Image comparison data

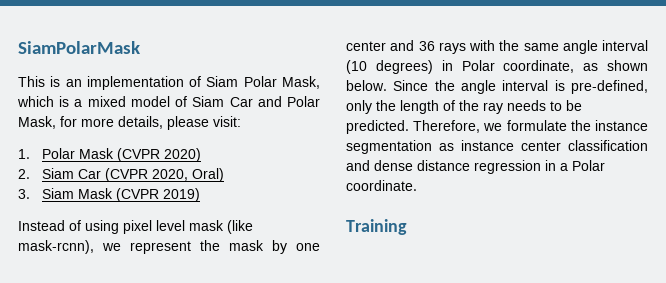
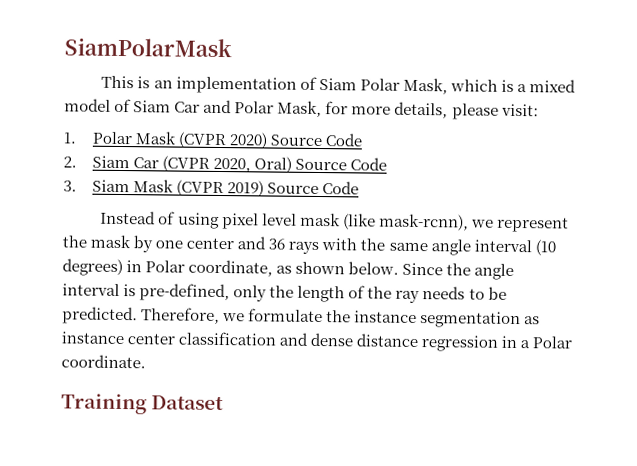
(202, 155) none -> [270,133,364,147] Source Code
(225, 175) none -> [295,157,388,171] Source Code
(201, 195) none -> [267,181,360,195] Source Code
(407, 227) none -> [151,395,225,411] Dataset

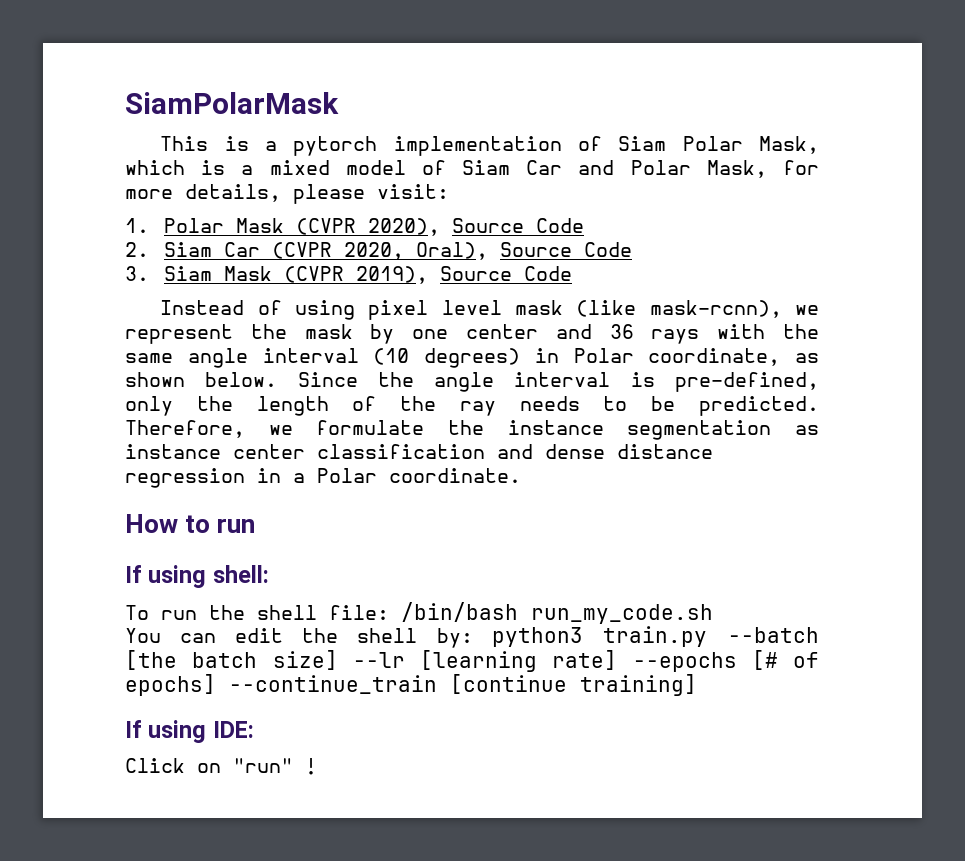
[153,80,173,89] an -> [265,136,378,156] a pytorch
[229,132,269,149] 2020) -> [367,218,440,236] 2020),
[254,156,293,173] Oral) -> [415,242,488,260] Oral),
[227,180,265,197] 2019) -> [355,266,428,284] 2019),
[61,393,225,415] Training Dataset -> [125,514,256,533] [125,565,269,588] [125,602,713,624] [125,626,819,648] [125,650,819,672] [125,674,697,696] [125,720,254,743] [125,758,317,775] How to run // If using shell: // To run the shell file: /bin/bash run_my_code.sh // You can edit the shell by: python3 train.py --batch [the batch size] --lr [learning rate] --epochs [# of epochs] --continue_train [continue training] // If using IDE: // Click on "run" !

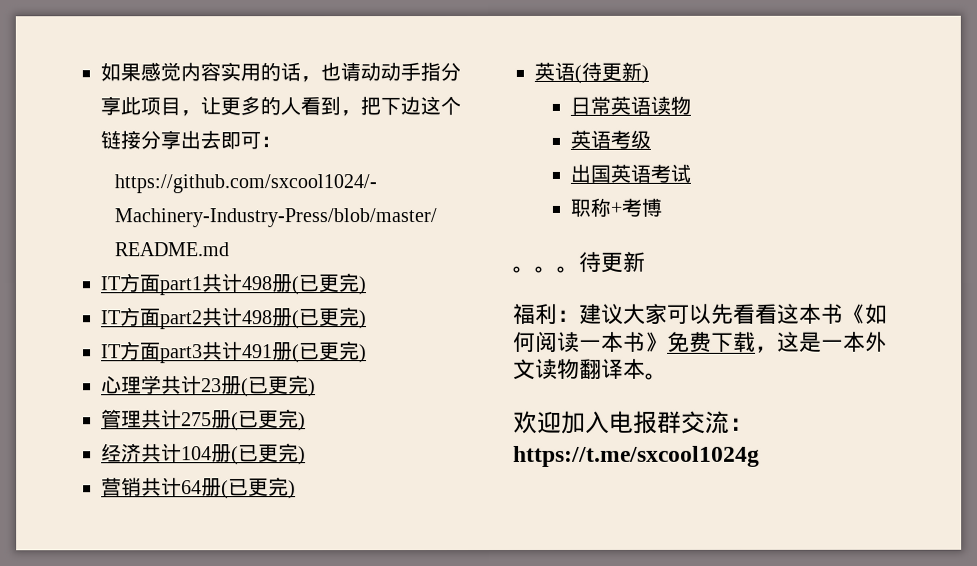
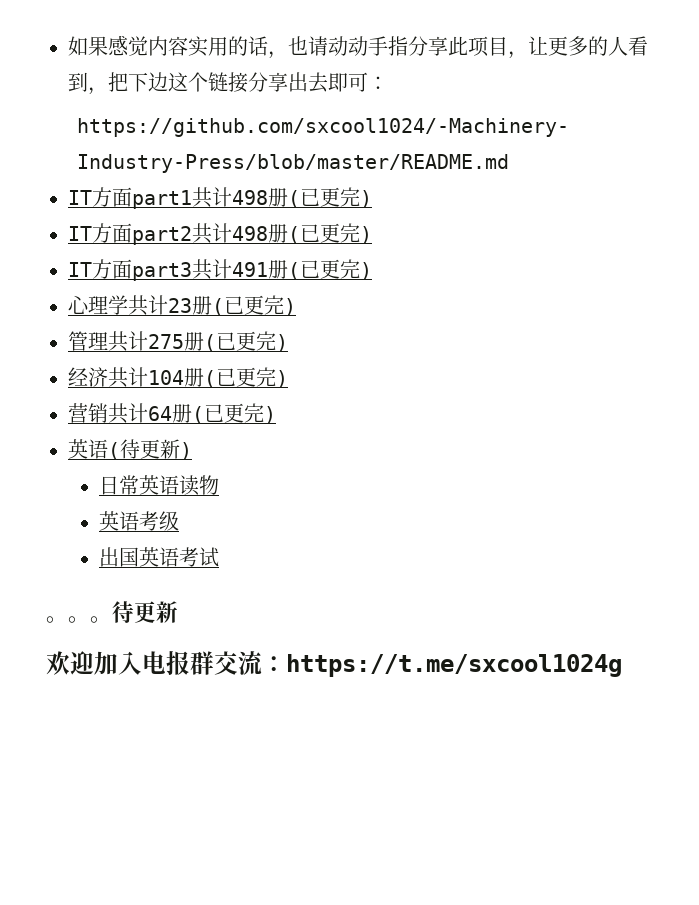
[569,197,662,217] // 职称+考博 -> (220, 557) none
[513,303,888,325] [513,330,888,353] [513,358,668,380] // 福利：建议大家可以先看看这本书《如何阅读一本书》免费下载，这是一本外文读物翻译本。 -> (178, 612) none

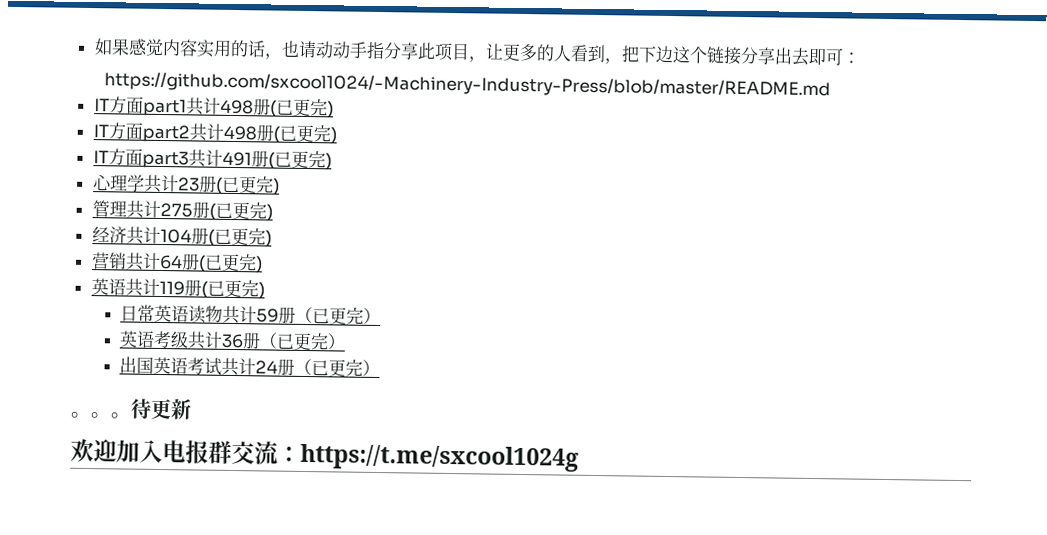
[108,439,180,460] (待更新 -> [124,278,259,299] 共计119册(已更完
[99,511,180,531] [99,547,220,567] // 英语考级 // 出国英语考试 -> [222,305,382,325] [119,330,347,351] [119,356,381,377] 共计59册（已更完） // 英语考级共计36册（已更完） // 出国英语考试共计24册（已更完）

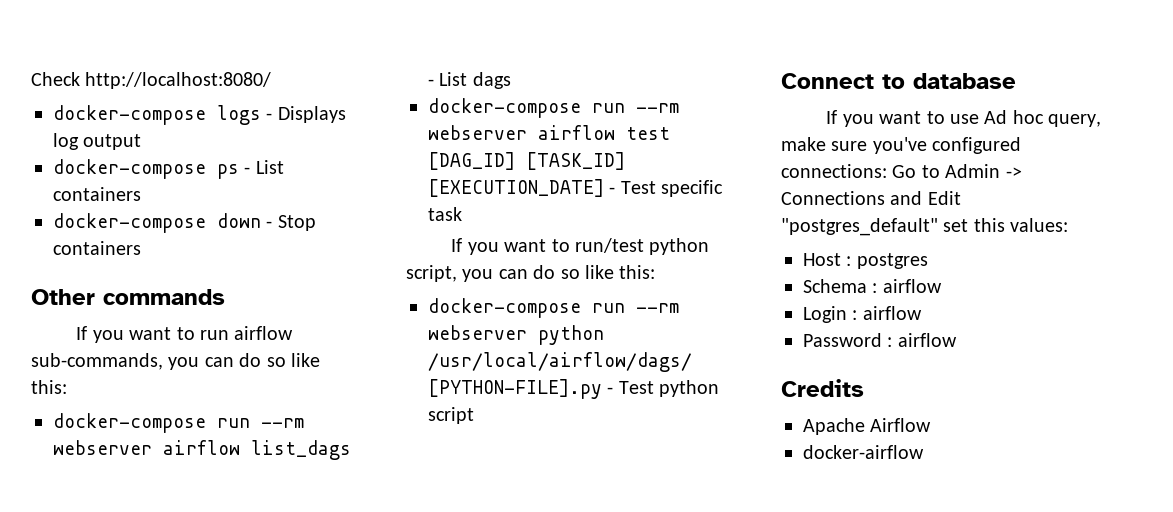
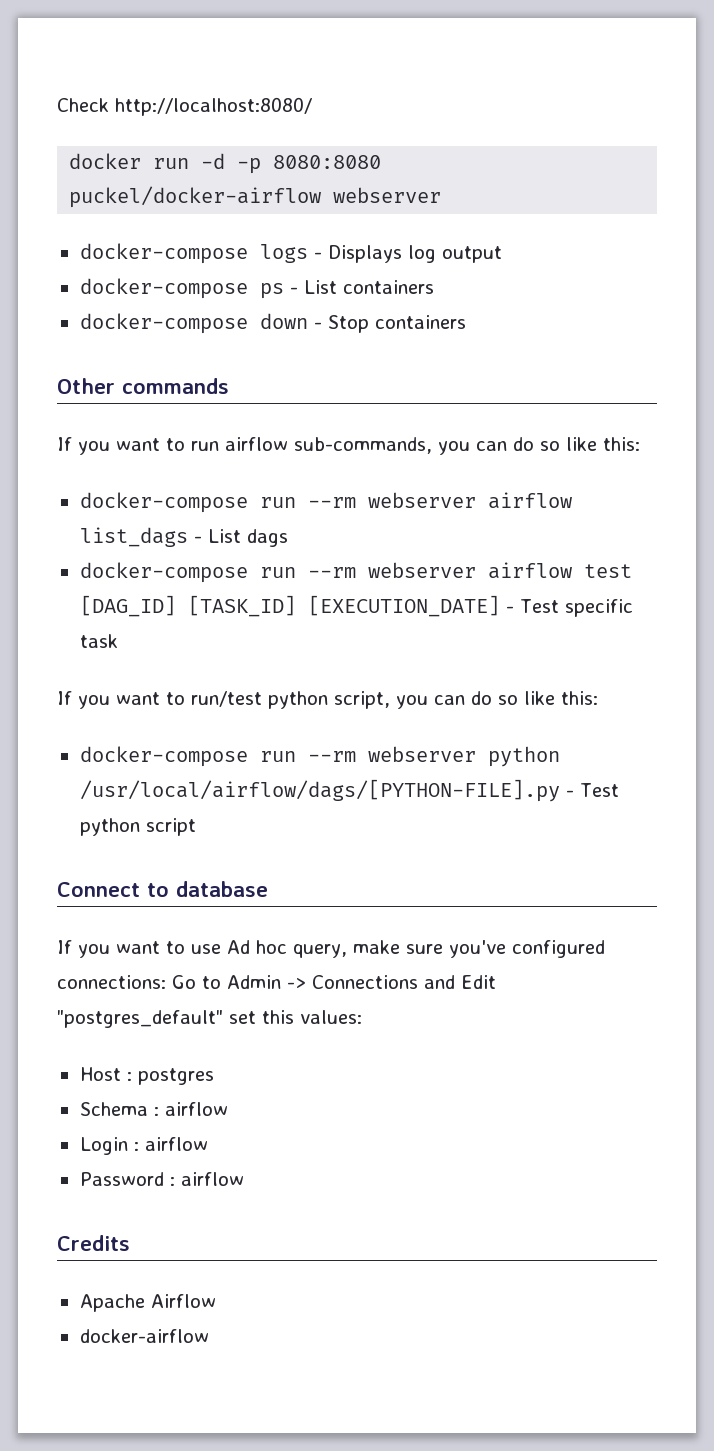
(272, 80) none -> [69,153,382,174] [69,186,442,208] // docker run -d -p 8080:8080 puckel/docker-airflow webserver

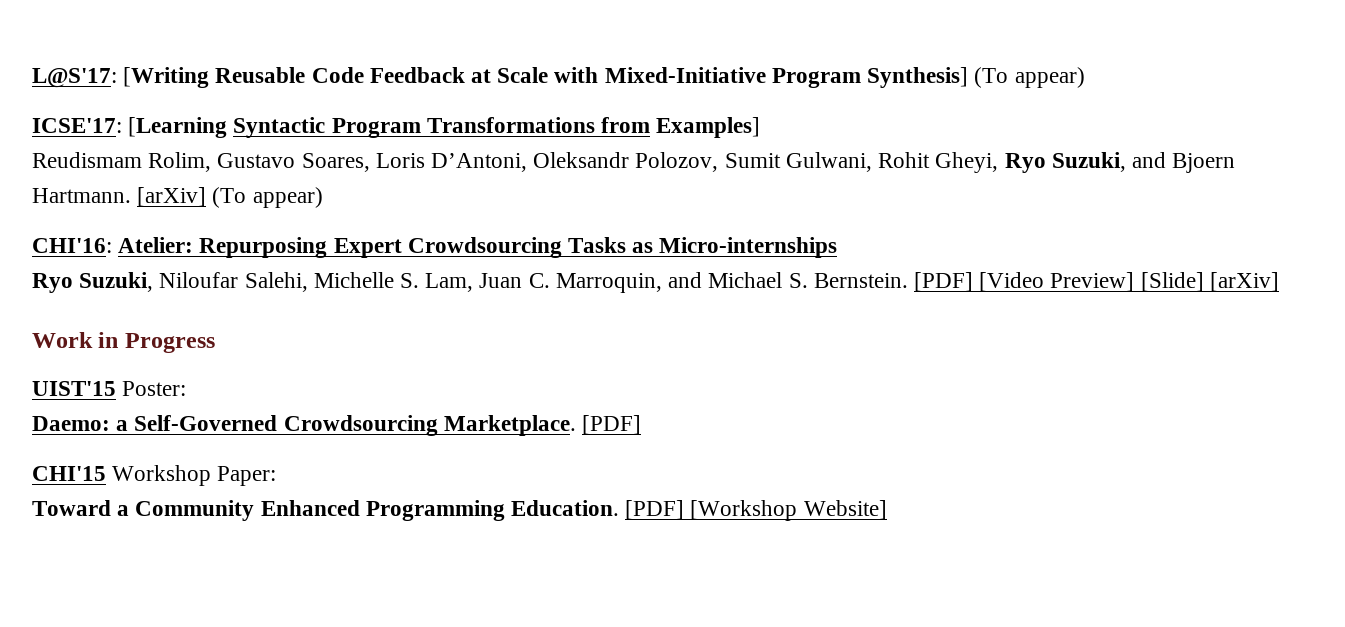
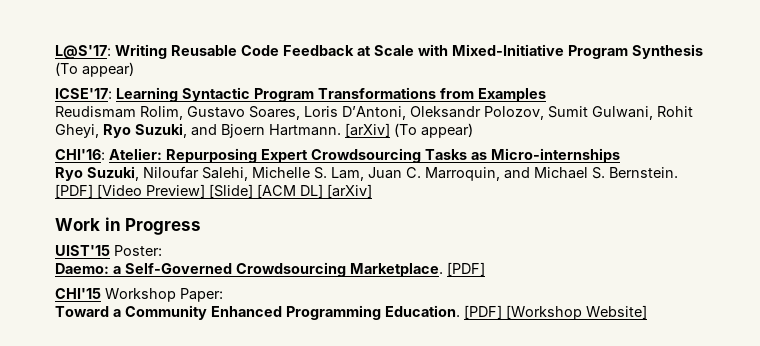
[123,67,210,88] [Writing -> [115,44,167,59] Writing
[867,67,969,88] Synthesis] -> [632,44,703,59] Synthesis
[128,117,228,138] [Learning -> [116,87,178,102] Learning
[656,117,761,138] Examples] -> [478,88,546,102] Examples
(1204, 282) none -> [257,184,323,198] [ACM DL]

=== What to produce ===
Each line of the data above must be repeated exactly, images excluded.

=== Reply ===
(202, 155) none -> [270,133,364,147] Source Code
(225, 175) none -> [295,157,388,171] Source Code
(201, 195) none -> [267,181,360,195] Source Code
(407, 227) none -> [151,395,225,411] Dataset

[153,80,173,89] an -> [265,136,378,156] a pytorch
[229,132,269,149] 2020) -> [367,218,440,236] 2020),
[254,156,293,173] Oral) -> [415,242,488,260] Oral),
[227,180,265,197] 2019) -> [355,266,428,284] 2019),
[61,393,225,415] Training Dataset -> [125,514,256,533] [125,565,269,588] [125,602,713,624] [125,626,819,648] [125,650,819,672] [125,674,697,696] [125,720,254,743] [125,758,317,775] How to run // If using shell: // To run the shell file: /bin/bash run_my_code.sh // You can edit the shell by: python3 train.py --batch [the batch size] --lr [learning rate] --epochs [# of epochs] --continue_train [continue training] // If using IDE: // Click on "run" !

[569,197,662,217] // 职称+考博 -> (220, 557) none
[513,303,888,325] [513,330,888,353] [513,358,668,380] // 福利：建议大家可以先看看这本书《如何阅读一本书》免费下载，这是一本外文读物翻译本。 -> (178, 612) none

[108,439,180,460] (待更新 -> [124,278,259,299] 共计119册(已更完
[99,511,180,531] [99,547,220,567] // 英语考级 // 出国英语考试 -> [222,305,382,325] [119,330,347,351] [119,356,381,377] 共计59册（已更完） // 英语考级共计36册（已更完） // 出国英语考试共计24册（已更完）

(272, 80) none -> [69,153,382,174] [69,186,442,208] // docker run -d -p 8080:8080 puckel/docker-airflow webserver

[123,67,210,88] [Writing -> [115,44,167,59] Writing
[867,67,969,88] Synthesis] -> [632,44,703,59] Synthesis
[128,117,228,138] [Learning -> [116,87,178,102] Learning
[656,117,761,138] Examples] -> [478,88,546,102] Examples
(1204, 282) none -> [257,184,323,198] [ACM DL]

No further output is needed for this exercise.